Я рассказал ему историю Шаразы и Акима. До сих пор я считал, что напали на них люди, посланные Йусуфом; теперь же выяснилось, что Загал — властитель тайфы, одного из мелких княжеств, на которые была разделена мавританская Испания.
— Это пустяк, — сказал я. — Хотелось бы только знать, что у неё все в порядке…
— Ну-у, я так понял из твоего рассказа, что у неё все будет в порядке, где бы она ни оказалась, — улыбнулся он. — Однако… если ты намерен бросаться на защиту всех девушек, которых повстречаешь в жизни, то жизнь тебе предстоит весьма деятельная.
Мы разошлись, но я почувствовал себя увереннее. Хорошо было узнать, что Гарун по-прежнему мне друг. Однако я не сообщил ему, чем занимаюсь, и по дороге домой немного поплутал, поглядывая через плечо, не следит ли кто за мной.
В эту ночь я рассказал Сафии о моем отце и о том, что, несмотря на известие о его смерти, верю, что он до сих пор жив. Она задала мне множество вопросов насчет галеры, её команды, цели плавания. Потом о возрасте отца, его внешнем облике и каких-либо шрамах и отметинах на теле.
— Тебе следовало рассказать мне раньше… но неважно. Возможно, мне удастся что-нибудь о нем узнать.
И прежде, чем я смог спросить её, каким образом она добудет такие сведения, Сафия протянула мне ключ.
— Ступай в это место, — она рассказала мне, как туда пройти. — Найдешь там четырех лошадей. Погляди на них и реши, достаточно ли у них резвости и силы. Дальше, я хочу, чтобы в течение следующих четырех недель ты посвящал один день в неделю закупке припасов для путешествия.
— Ты уезжаешь?
— Мы уезжаем. Я говорила тебе, что ты можешь мне понадобиться. — Она повернулась так, чтобы глядеть прямо на меня. — Матюрен, если у меня возникнет нужда спасаться, то нужда эта будет отчаянной. Я ничего не хочу об этом говорить. Не ходи к лошадям днем, а когда идешь туда, удостоверься, что за тобой не следят.
— Когда?
— Когда я скажу. Ты, по-видимому, человек предприимчивый, мне такого и нужно было. Твоему другу Гаруну можно доверять?
— Уверен.
Она улыбнулась моему удивлению, потому что я не упоминал при ней его имени.
— Такое мое дело — знать. А твое — быть готовым помочь мне, как я помогла тебе. Однажды — и уже скоро — мне придется спешно покинуть этот город.

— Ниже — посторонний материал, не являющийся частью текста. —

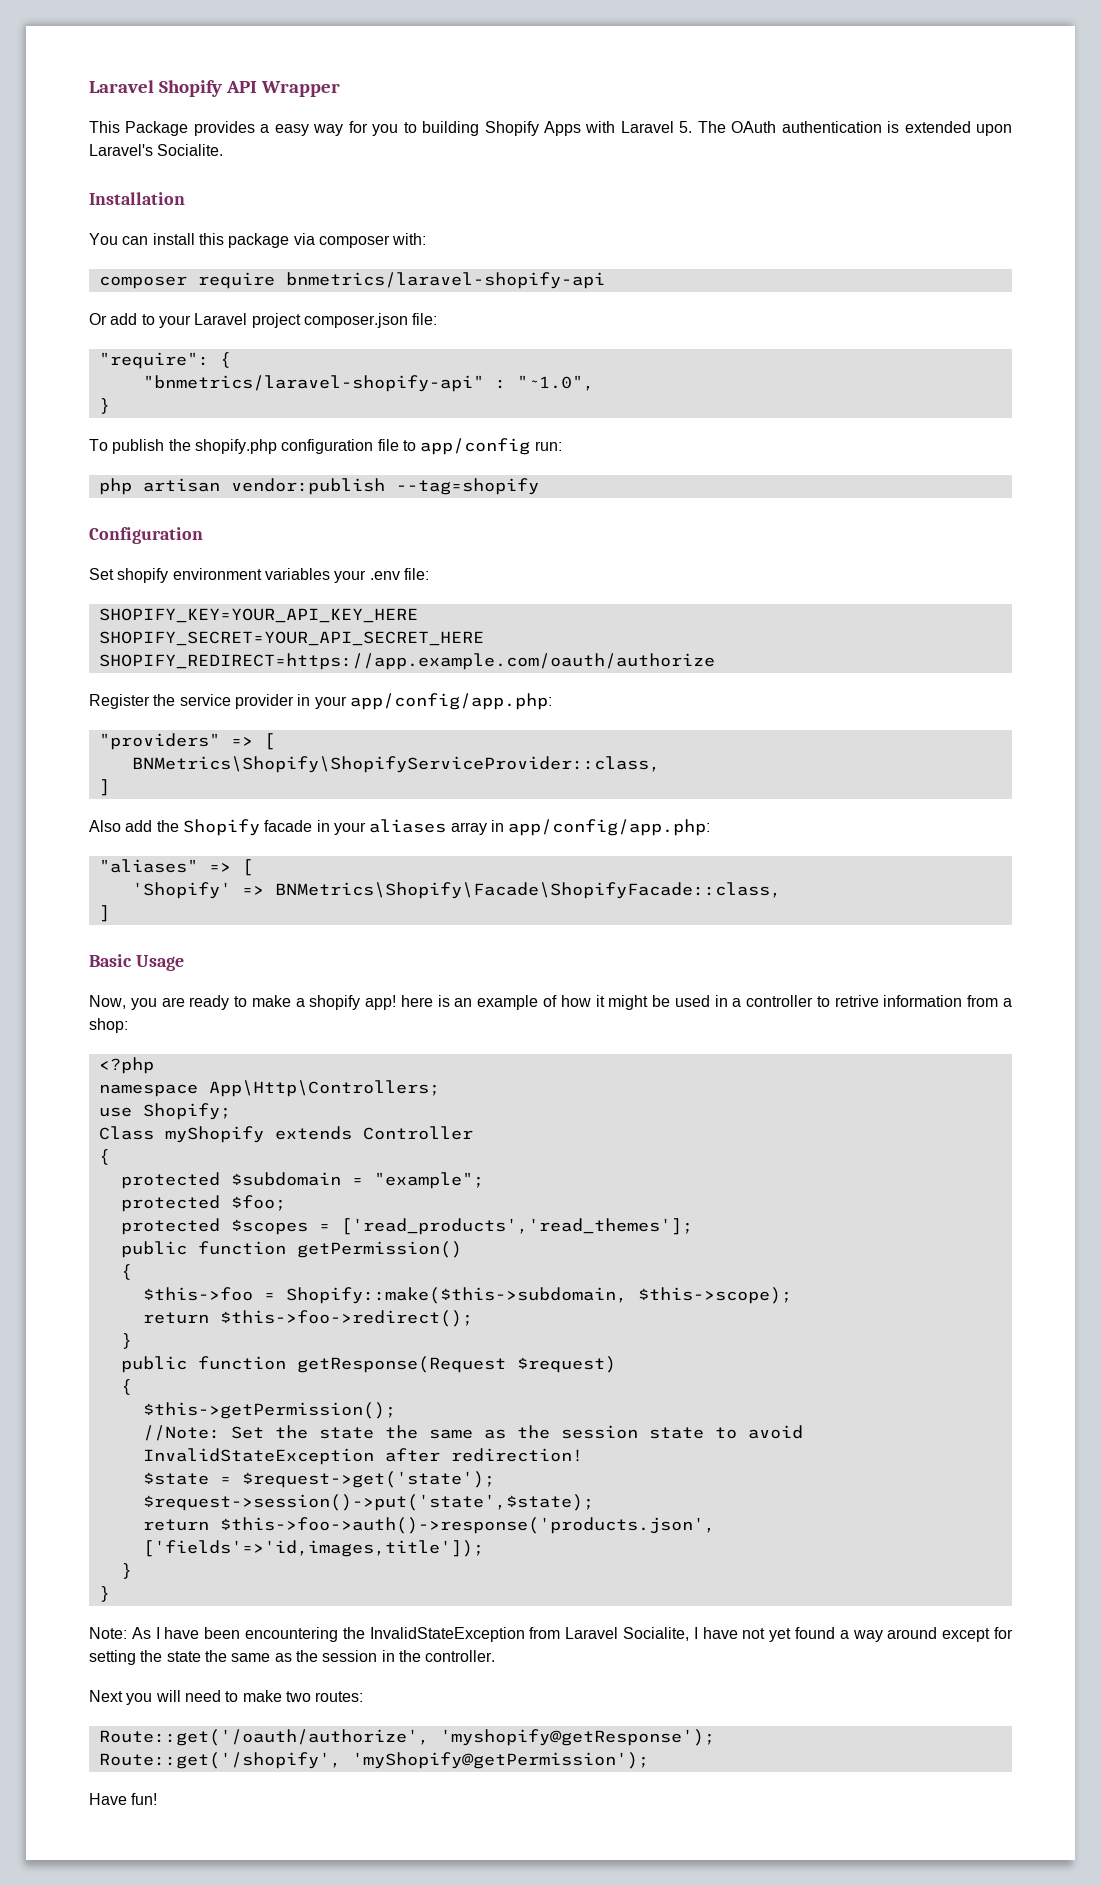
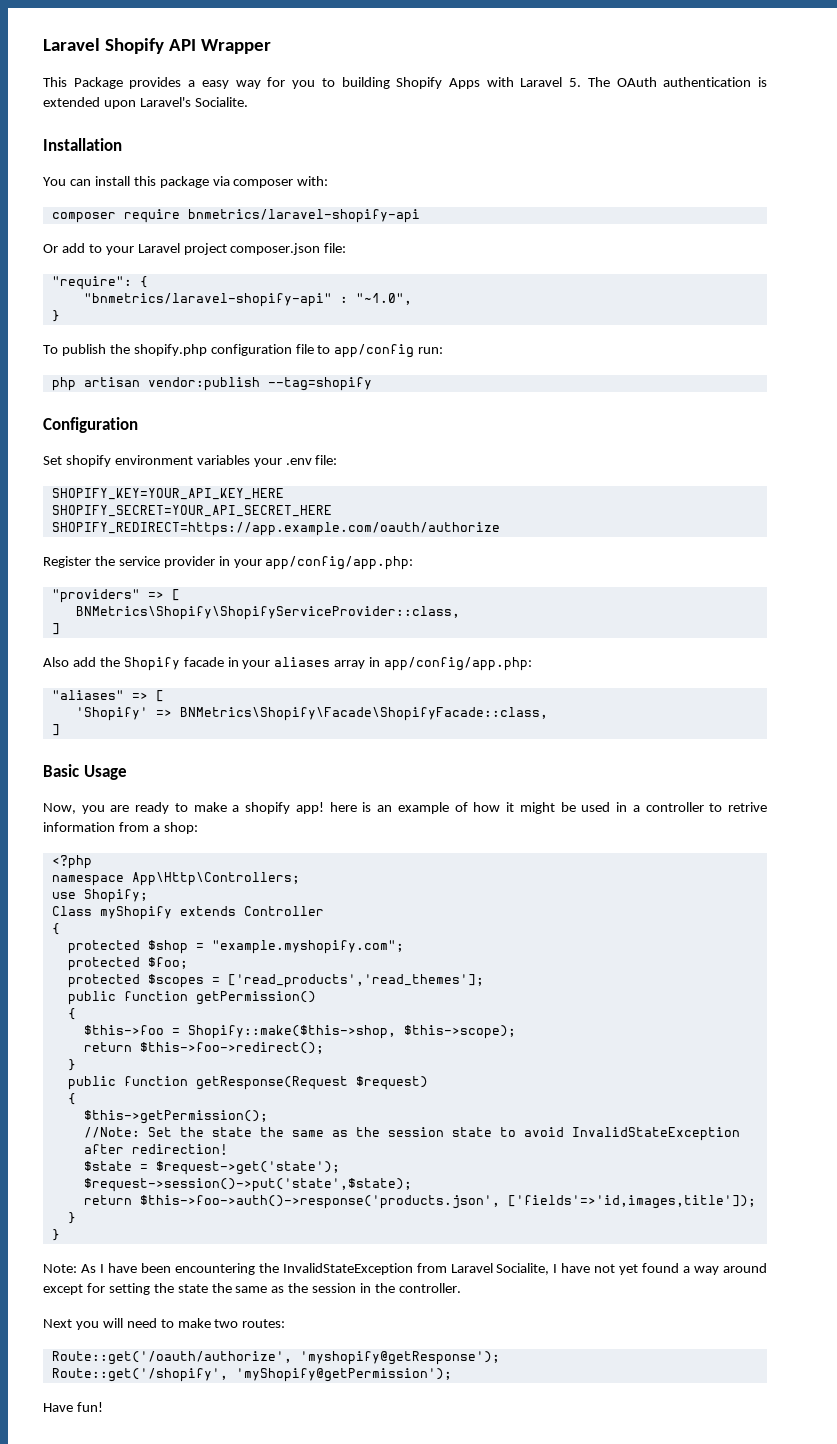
[230,1172,484,1189] $subdomain = "example"; -> [147,940,404,954] $shop = "example.myshopify.com";
[285,1287,627,1304] Shopify::make($this->subdomain, -> [187,1025,396,1039] Shopify::make($this->shop,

— Тебе достаточно только сказать.
— И пожалуйста, пусть не будет между нами недоразумений. Я делала то, что необходимо, а ты сам пришел с предложением своих услуг.
— И не возьму его назад.
В саду стоял сильный запах жасмина, и мне вспомнилась та ночь несколько месяцев назад, когда я перелез через эту стену, голодный, в лохмотьях… в городе, полном врагом… Да, я у неё в долгу.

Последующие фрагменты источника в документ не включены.